Discover machine learning enhancements in Create ML

Description: Find out how Create ML can help you do even more with machine learning models. Learn about the latest updates to image understanding and text-based tasks with multilingual BERT embeddings. Discover how easy it is to train models that can understand the content of images using multi-label classification. We'll also share information about interactive model evaluation and the latest APIs for custom training data augmentations. To learn more about the latest updates to machine learning, watch “Explore Natural Language multilingual models” and “Improve Core ML integration with async prediction" from WWDC23.

Topics

Create ML improvements
Multi-label classification
Data augmentation

Intro

We've been working on some great improvements to the Create ML app and frameworks.
Training a large-scale model from scratch can take thousands of hours, millions of annotated files, and expert domain knowledge. Our goal is to give you the tools to build great apps that use machine learning without all of the overhead. We've gone through the process of creating state-of-the-art models that power many features, like the Search experience in the Photos app and Custom Sound Recognition in Accessibility.

Search experience in the Photos app and Custom Sound Recognition in Accessibility

Create ML gives you access to our latest technology so you can build your own custom machine learning experiences, without the hassle.

Create ML improvements

Text Classification

A text classifier is a machine learning task designed to recognize patterns in natural language text. To train such a model, all you need to do is provide it with a table of text and label pairs. In this example, I have sports, entertainment, and nature labels.

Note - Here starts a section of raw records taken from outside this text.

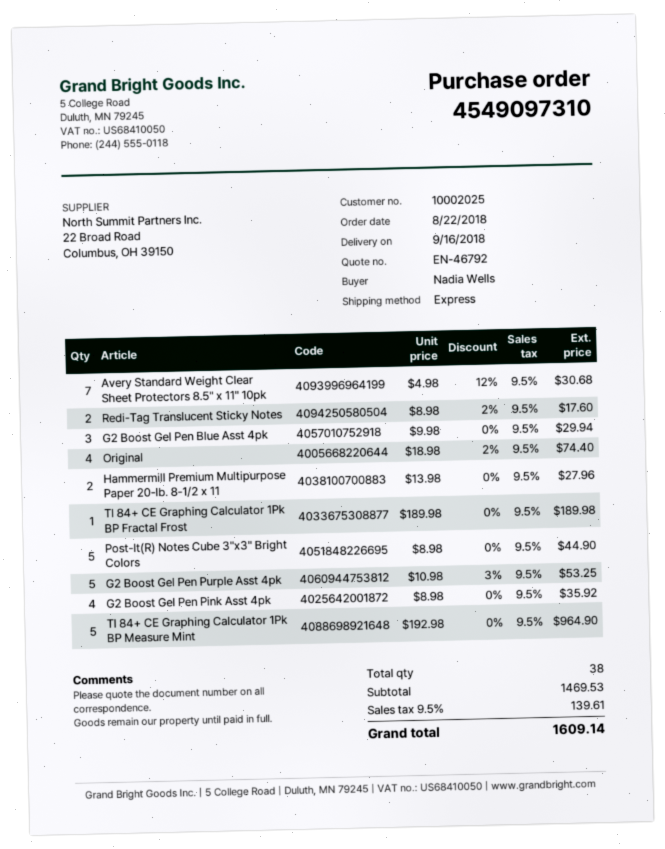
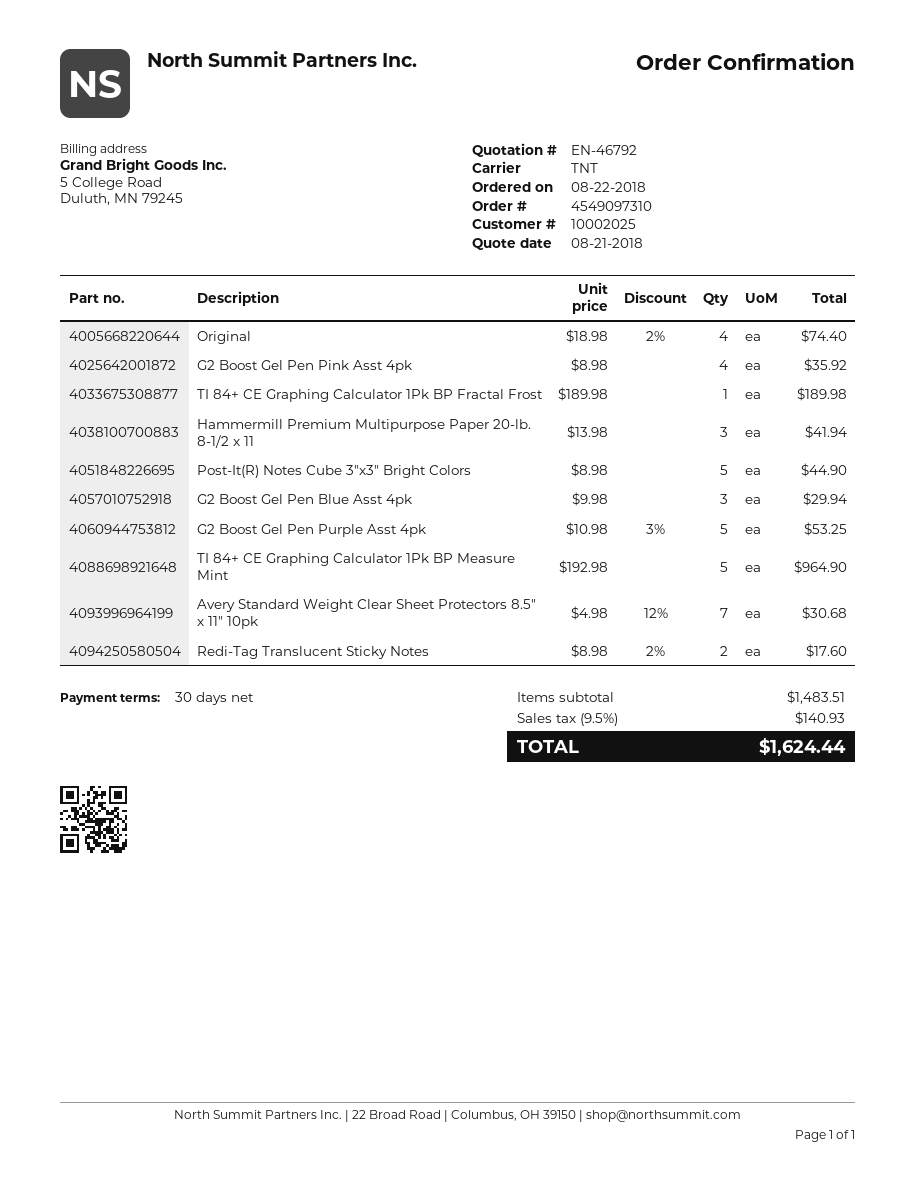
shipping method: express -> TNT
Hammermill Premium Multipurpose Paper 20-lb. 8-1/2 x 11: 2 x 13.98 = 27.96 -> 3 x 13.98 = 41.94
subtotal: 1469.53 -> 1483.51
tax: 9.5% = 139.61 -> 9.5% = 140.93
total: 1609.14 -> 1624.44

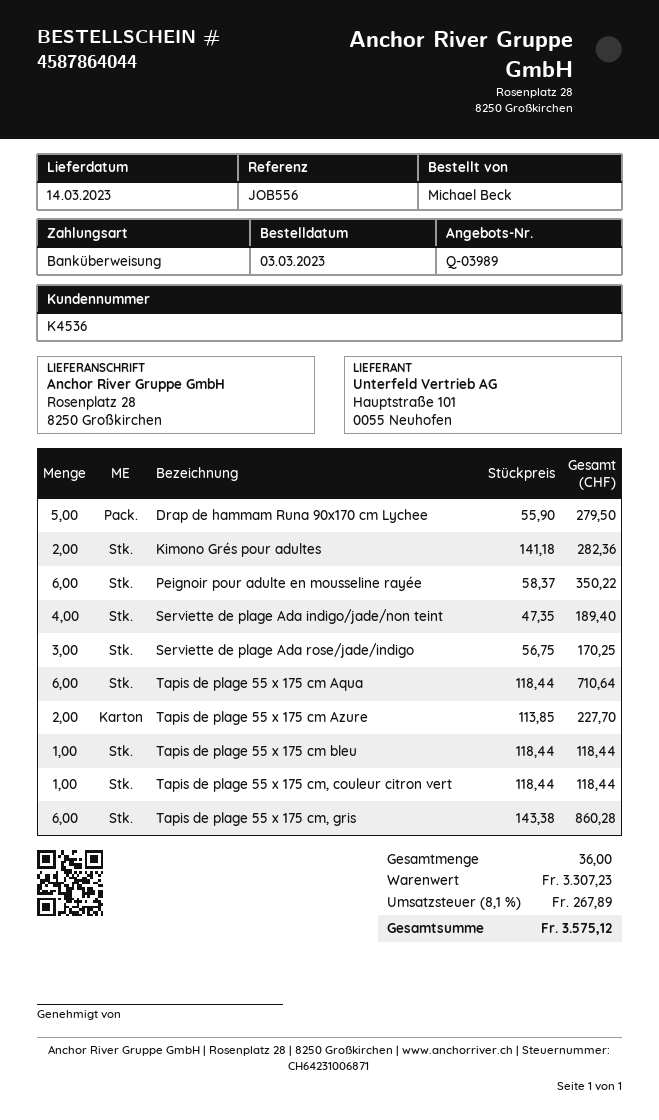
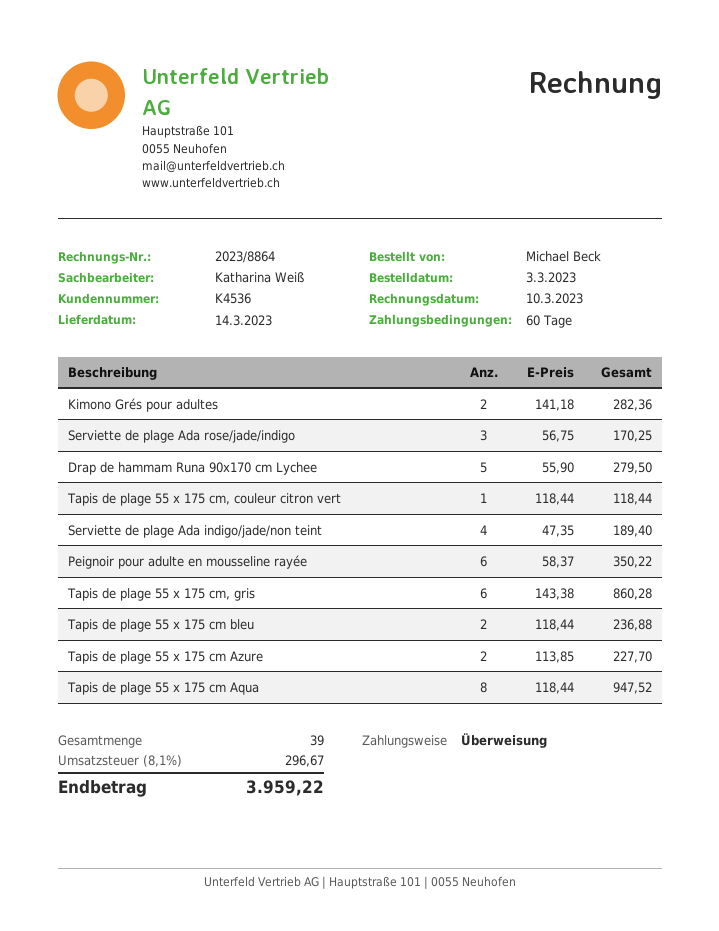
Tapis de plage 55 x 175 cm Aqua: 6 x 118.44 = 710.64 -> 8 x 118.44 = 947.52
Tapis de plage 55 x 175 cm bleu: 1 x 118.44 = 118.44 -> 2 x 118.44 = 236.88
total quantity: 36 -> 39
tax: 8.1% = 267.89 -> 8.1% = 296.67
total: 3575.12 -> 3959.22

You can choose the transfer-learning algorithm that uses a pre-trained embedding model as a feature extractor.

This year, we designed a new embedding model and trained it on billions of labeled text examples. It's a bidirectional encoder representations from transformers model, or BERT for short.

You can find the new option in the Create ML app in the model parameters section of the Settings tab.

The BERT embedding model is multilingual, which means your training data can now contain more than just one language.

On top of supporting multilingual text classifiers, BERT can also boost the accuracy of your monolingual text classifiers.

You can leverage BERT on iOS 17, iPadOS 17, and macOS Sonoma.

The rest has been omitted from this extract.